Estimating the size and distribution of the hidden economy is a vitally important role for researchers and statisticians, according to Dilip Bhattacharyya of the University of Leicester, writing in the latest issue of the Economic Journal. In particular, the existence of unrecorded economic activities raises doubts about the accuracy of national income estimates, which has potentially serious implications for policy:

 

  • A true measure of national income is essential for proper planning. In the context of the European Union budget, for example, the correct GDP measure is necessary for calculating individual country''s contributions.
  • The correct estimation of tax losses is important for fiscal management. It might even be argued that tax collection on currently untaxed income would reduce the tax burden of existing taxpayers.
  • The existence of the hidden economy distorts the relations between different economic variables. Since it is distributed across different sectors and different regions of the economy, it should have an important impact on policy formulations.

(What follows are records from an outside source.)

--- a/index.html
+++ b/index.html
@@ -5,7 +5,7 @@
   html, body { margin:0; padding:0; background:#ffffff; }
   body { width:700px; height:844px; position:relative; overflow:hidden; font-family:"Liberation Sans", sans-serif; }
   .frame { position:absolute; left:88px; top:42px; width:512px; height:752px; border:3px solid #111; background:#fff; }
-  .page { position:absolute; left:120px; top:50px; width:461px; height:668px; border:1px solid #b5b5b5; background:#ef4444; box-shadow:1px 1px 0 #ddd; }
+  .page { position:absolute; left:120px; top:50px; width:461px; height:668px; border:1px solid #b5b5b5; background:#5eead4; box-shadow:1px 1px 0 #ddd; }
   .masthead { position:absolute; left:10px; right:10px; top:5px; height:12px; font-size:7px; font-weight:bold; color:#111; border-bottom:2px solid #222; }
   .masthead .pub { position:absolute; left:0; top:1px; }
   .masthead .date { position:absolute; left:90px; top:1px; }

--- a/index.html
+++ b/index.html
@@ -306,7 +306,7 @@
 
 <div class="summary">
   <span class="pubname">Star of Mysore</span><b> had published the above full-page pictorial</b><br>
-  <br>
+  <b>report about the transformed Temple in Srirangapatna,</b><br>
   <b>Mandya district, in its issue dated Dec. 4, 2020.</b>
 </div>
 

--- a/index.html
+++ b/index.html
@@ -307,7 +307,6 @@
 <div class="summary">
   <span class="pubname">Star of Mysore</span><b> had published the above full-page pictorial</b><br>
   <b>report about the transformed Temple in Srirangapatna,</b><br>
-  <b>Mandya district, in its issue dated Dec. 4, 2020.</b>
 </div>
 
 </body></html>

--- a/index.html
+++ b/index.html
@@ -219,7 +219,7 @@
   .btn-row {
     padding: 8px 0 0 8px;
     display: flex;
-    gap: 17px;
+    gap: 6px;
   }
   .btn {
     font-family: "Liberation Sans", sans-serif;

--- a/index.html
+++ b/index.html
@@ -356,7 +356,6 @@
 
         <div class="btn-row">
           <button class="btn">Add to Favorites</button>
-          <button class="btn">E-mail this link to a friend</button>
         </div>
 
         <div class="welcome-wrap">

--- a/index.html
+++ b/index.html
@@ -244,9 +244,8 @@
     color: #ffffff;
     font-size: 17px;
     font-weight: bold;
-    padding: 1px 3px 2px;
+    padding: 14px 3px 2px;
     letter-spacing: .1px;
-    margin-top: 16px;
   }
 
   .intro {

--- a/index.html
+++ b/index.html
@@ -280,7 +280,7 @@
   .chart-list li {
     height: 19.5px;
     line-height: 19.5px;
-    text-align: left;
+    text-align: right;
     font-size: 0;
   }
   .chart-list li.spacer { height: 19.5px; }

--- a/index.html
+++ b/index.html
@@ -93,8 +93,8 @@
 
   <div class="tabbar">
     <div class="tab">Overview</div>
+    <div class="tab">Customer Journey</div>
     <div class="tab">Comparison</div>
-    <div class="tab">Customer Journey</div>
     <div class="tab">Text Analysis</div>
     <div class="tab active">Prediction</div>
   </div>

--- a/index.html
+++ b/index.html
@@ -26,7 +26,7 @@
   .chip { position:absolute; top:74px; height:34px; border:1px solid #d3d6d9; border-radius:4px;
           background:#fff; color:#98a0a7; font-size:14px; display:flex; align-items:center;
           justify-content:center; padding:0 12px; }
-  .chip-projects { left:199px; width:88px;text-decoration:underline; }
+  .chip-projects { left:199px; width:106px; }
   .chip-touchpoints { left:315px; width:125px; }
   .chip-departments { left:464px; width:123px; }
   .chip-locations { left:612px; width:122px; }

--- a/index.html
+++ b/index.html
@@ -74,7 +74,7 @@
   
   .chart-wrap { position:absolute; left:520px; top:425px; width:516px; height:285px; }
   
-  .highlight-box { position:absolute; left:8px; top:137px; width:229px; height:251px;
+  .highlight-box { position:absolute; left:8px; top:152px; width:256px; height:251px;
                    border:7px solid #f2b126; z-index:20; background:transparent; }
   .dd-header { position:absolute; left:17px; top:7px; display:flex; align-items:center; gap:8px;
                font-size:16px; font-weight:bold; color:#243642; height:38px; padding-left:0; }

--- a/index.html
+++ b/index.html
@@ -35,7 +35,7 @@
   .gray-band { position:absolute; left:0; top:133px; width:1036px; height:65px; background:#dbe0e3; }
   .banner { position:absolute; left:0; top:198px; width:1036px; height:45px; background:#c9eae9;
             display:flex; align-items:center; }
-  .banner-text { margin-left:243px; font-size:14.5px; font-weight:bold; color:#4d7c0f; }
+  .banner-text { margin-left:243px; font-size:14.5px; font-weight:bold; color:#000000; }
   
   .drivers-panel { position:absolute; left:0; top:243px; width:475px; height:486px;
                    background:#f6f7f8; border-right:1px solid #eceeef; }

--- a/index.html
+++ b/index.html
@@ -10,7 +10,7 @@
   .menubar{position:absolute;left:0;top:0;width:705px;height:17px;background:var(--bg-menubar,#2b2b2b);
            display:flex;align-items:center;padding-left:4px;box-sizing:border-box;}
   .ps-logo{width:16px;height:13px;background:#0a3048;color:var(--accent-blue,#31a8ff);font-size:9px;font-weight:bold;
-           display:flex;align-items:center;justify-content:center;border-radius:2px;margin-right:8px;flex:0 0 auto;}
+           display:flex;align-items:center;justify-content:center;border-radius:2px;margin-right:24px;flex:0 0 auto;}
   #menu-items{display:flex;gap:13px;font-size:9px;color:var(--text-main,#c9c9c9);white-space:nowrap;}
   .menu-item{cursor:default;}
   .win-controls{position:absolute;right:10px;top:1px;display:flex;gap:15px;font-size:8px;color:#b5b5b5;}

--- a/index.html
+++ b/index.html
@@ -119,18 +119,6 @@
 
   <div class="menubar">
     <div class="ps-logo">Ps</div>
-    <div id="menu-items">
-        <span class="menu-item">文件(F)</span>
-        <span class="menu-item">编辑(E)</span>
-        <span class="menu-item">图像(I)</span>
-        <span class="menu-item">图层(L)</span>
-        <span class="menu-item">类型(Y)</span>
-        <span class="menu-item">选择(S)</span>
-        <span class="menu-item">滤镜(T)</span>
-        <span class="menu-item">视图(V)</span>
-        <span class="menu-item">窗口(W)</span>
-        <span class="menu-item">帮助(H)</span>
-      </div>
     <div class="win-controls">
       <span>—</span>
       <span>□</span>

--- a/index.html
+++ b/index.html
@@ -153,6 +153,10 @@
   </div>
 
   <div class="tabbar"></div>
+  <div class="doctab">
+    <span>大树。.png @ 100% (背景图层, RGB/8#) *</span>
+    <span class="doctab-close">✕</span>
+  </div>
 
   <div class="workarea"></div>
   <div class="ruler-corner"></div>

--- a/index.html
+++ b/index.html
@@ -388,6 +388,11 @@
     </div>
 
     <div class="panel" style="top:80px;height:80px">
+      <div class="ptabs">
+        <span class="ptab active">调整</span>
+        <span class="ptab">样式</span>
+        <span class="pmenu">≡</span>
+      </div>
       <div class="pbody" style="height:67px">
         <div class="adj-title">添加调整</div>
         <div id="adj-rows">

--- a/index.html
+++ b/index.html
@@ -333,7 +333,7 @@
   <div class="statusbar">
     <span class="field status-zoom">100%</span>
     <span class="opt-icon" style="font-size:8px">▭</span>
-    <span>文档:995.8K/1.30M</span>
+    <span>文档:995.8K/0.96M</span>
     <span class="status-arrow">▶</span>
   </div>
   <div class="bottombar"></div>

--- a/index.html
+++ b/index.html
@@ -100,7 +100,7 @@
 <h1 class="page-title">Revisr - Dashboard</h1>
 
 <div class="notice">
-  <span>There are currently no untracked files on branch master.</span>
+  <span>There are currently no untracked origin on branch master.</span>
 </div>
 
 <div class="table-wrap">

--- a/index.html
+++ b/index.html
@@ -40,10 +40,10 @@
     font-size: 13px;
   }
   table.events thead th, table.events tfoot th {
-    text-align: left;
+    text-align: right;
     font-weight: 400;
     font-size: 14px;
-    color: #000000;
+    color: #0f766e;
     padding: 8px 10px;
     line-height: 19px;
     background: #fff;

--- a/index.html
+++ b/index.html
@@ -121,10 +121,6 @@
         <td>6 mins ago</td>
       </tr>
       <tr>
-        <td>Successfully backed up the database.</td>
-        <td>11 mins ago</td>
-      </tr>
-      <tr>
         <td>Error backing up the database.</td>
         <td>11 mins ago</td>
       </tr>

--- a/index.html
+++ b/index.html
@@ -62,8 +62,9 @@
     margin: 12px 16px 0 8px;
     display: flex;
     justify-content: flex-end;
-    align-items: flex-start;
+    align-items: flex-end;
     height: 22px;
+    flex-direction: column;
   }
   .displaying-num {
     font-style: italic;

Bhattacharyya notes that the hidden economy is often interpreted as tax-evaded income. But although tax-evaded income may be the major component of the estimated hidden economy, it cannot be the total. For example, people who provide domestic help may earn a small amount of money that is not taxable, but this would be included in hidden economy estimates. At the other extreme, a self-employed person might collect VAT from the customer but not pay it to the VAT authority. This amount of money would also be missing from the national income estimates, and the tax rate on this amount would be 100%.

Bhattacharyya proposes a method to estimate the sectoral hidden economy and uses it to estimate the unrecorded economy of the service sector and the industrial sector in India. His estimates suggest that the growth of the unrecorded economy is much faster in India''s industrial sector than in its service sector. This result has many economic implications, in particular that the growth of corruption is directly related to the growth of the unrecorded economy in the industrial sector.

This has been substantiated by the corruption cases detected by the Indian police in recent years. Bhattacharyya''s research also indicates that expenditure on consumer durables depends on the hidden economy, potentially reducing the propensity to spend. The work also suggests that the hidden economy distorts the results of a large number of studies that use published data to show economic convergence of rich and poor countries. The results are misleading, he argues, and the conclusions arrived at in these studies are likely to be incorrect.

''On the Economic Rationale of Estimating the Hidden Economy'' by Dilip Bhattacharyya is published in the June 1999 issue of the Economic Journal. The author is at the University of Leicester.